A full head shorter than his brother, he doesn't even look like Fidel, sporting a mustache rather than a dramatic beard and lacking his sibling's Romanesque profile and athletic physique.

But many believe Raúl has been long underestimated in his brother's huge shadow. Though he has yet to deliver on any of the economic reforms he has hinted at while leading a caretaker government since 2006, Cubans seem excited and hopeful that Raul's pragmatic style of leadership could bring real improvements to their everyday lives.

They appreciated Raul's frank acknowledgment that Cuban salaries are too low for basic necessities, even in a communist society where food, rent, education and health care are heavily subsidized. They smiled and nodded when Raúl angrily criticized officials who made excuses for a transportation system on "the point of collapse."

U.S. policy has long sought to undermine the succession from Fidel to Raúl, despite his role as Cuba's constitutionally designated heir. Cuban exiles in Miami and Washington bureaucrats have dreamed that Cuba's communist system would die with Fidel, opening the door to a U.S.-style democracy and free markets. President George W. Bush even appointed a commission to plan the transition.

But dispassionate Cuba watchers say Raúl will likely rule the nation for the foreseeable future.

Raúl "is the linchpin in Fidel's succession strategy," former longtime CIA analyst Brian Latell wrote in his 2002 book, After Fidel.

As the world's longest-ruling defense minister, Raúl can count on the loyalty of top generals, the control of up to 50,000 active troops and an arsenal including Soviet-era tanks and fighter planes.

He also is a political hard-liner who belonged to a Communist youth group even before the revolution. His older brother didn't publicly embrace socialism until 1961.

"Raúl is younger than I, more energetic than I. He can count on much more time," Fidel said when he officially designated Raúl as his successor at a Communist Party congress in 1997.

Raúl was deeply involved in Cuba's military involvement in Angola and Ethiopia during the 1970s. And since Cuba lost financial backing with the breakup of the Soviet Union, Raúl has guided the Cuban military's emergence as a leading economic force, operating tourist sites, becoming a major food producer and experimenting with limited market-style reforms.

Although he prefers to work behind the scenes, Raúl led thousands of chanting, flag-waving citizens who demanded the return in 2000 of little Elián González, whose mother drowned while fleeing with him to Florida.

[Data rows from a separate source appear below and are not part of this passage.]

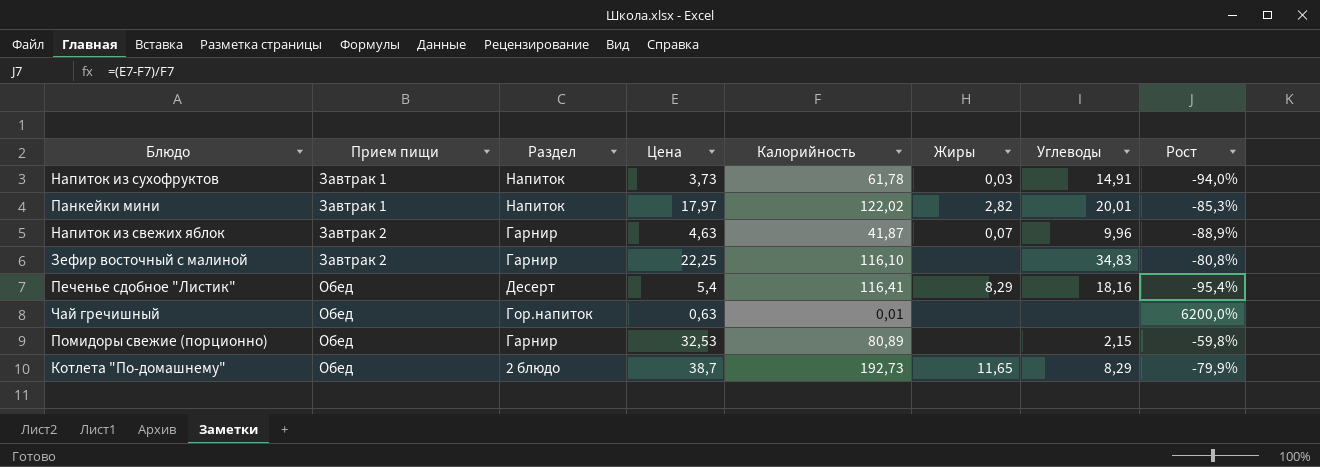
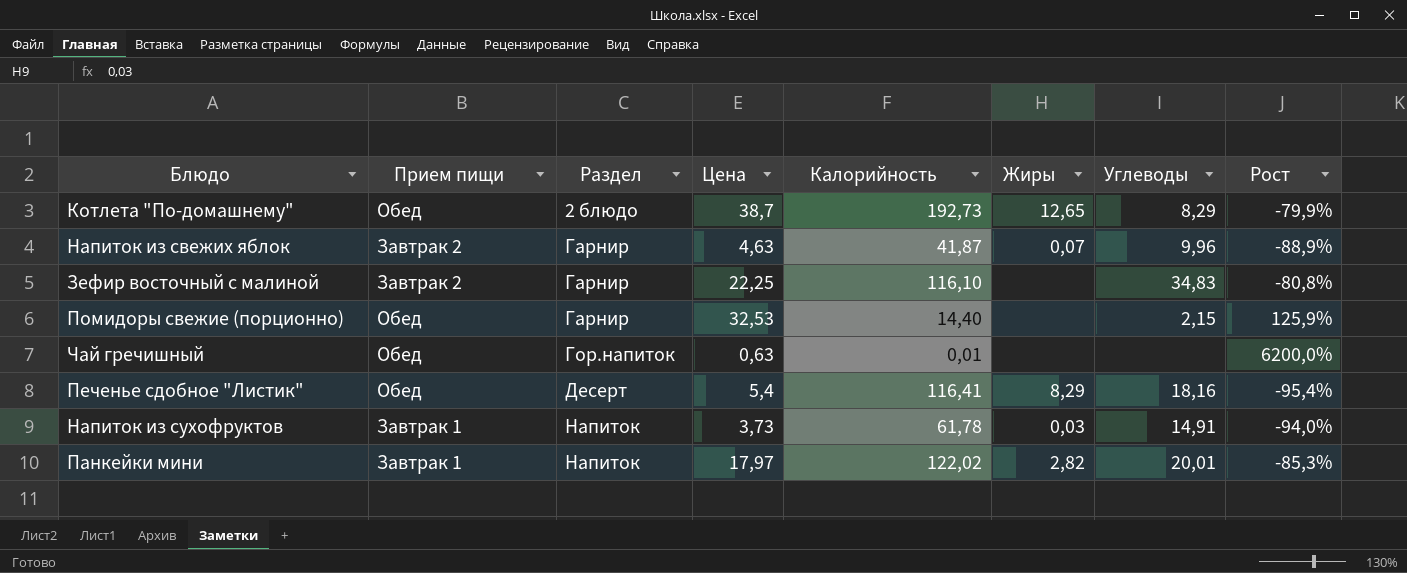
row order: Прием пищи ascending -> Раздел ascending
Котлета "По-домашнему" | Жиры: 11,65 -> 12,65
Помидоры свежие (порционно) | Калорийность: 80,89 -> 14,40
Помидоры свежие (порционно) | Рост: -59,8% -> 125,9%

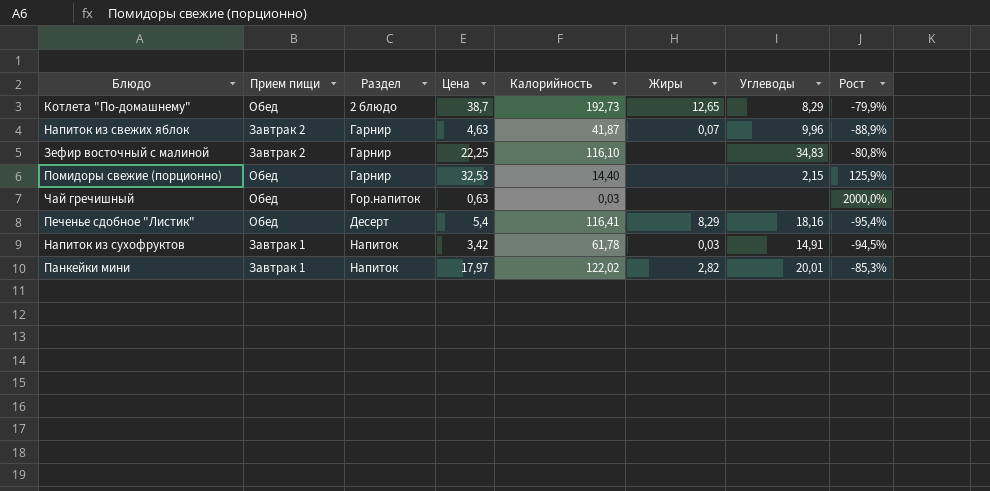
Чай гречишный | Калорийность: 0,01 -> 0,03
Чай гречишный | Рост: 6200,0% -> 2000,0%
Напиток из сухофруктов | Цена: 3,73 -> 3,42
Напиток из сухофруктов | Рост: -94,0% -> -94,5%

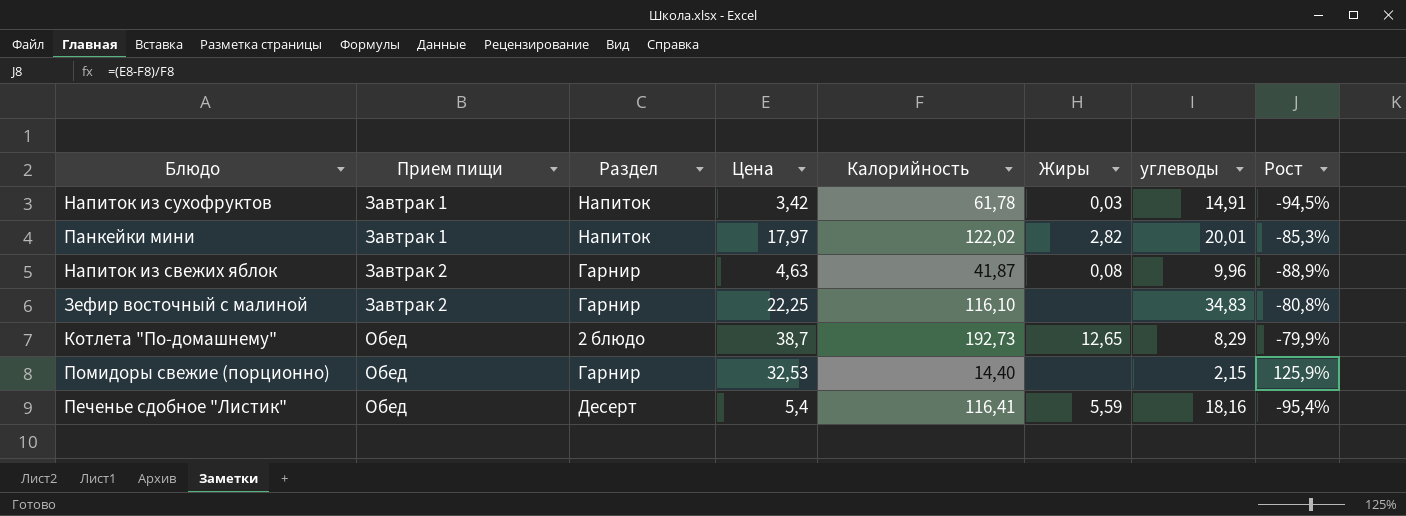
row order: Раздел ascending -> Прием пищи ascending
column name: Углеводы -> углеводы
row Чай гречишный: Обед | Гор.напиток | 0,63 | 0,03 | none | none | 2000,0% -> none
Напиток из свежих яблок | Жиры: 0,07 -> 0,08
Печенье сдобное "Листик" | Жиры: 8,29 -> 5,59

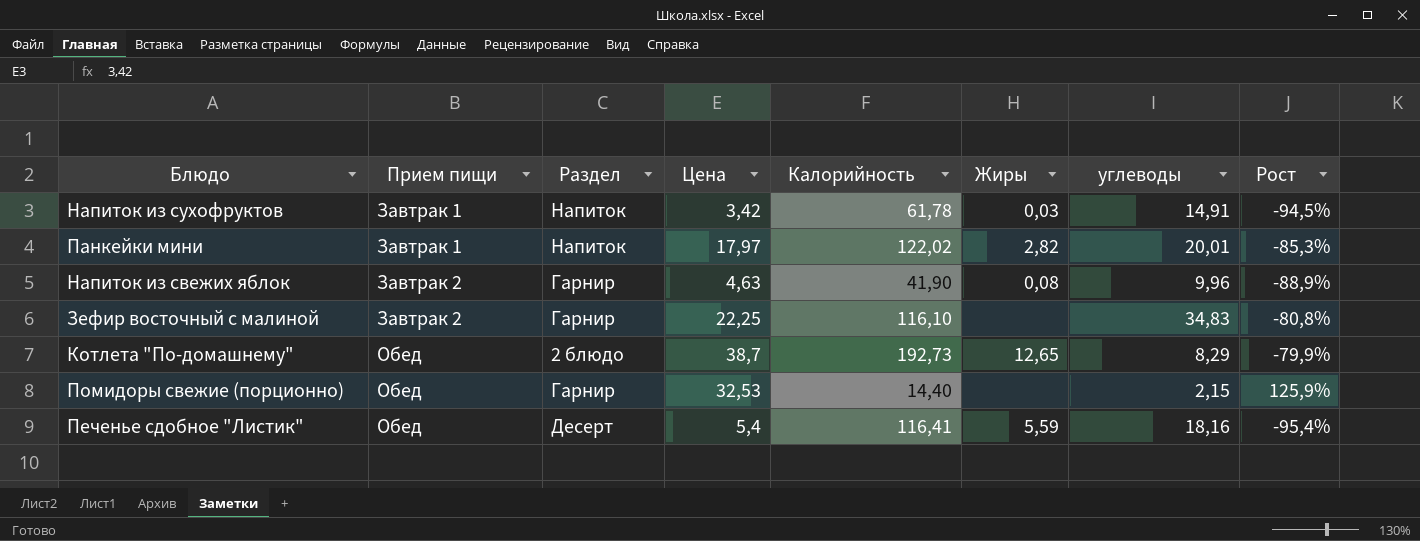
Напиток из свежих яблок | Калорийность: 41,87 -> 41,90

In a rare 2001 interview, Raúl encouraged the United States to make peace with Cuba while Fidel was still alive. "I am among those who believe that it would be in imperialism's interest to try, with our irreconcilable differences, to normalize relations as much as possible during Fidel's life," Raúl told state television.

Unlike his brother, Raúl has long shared low-key communications with U.S. military counterparts — information on hurricanes, immigrant smuggling, drug trafficking and relations with the U.S. naval base at Guantánamo.

In his first public statement after Fidel fell ill, Raúl said Cuba was open to normalizing diplomatic relations, but only "on an equal plane." He later extended the olive branch again, saying: "After almost half a century, we are willing to wait patiently until the moment when commonsense prevails in Washington."

Such overtures have been dismissed outright by the Bush administration. After Fidel Castro announced his resignation on Tuesday, Washington officials rejected any chance of ending the U.S. embargo on Cuba, calling Raúl "Fidel Lite."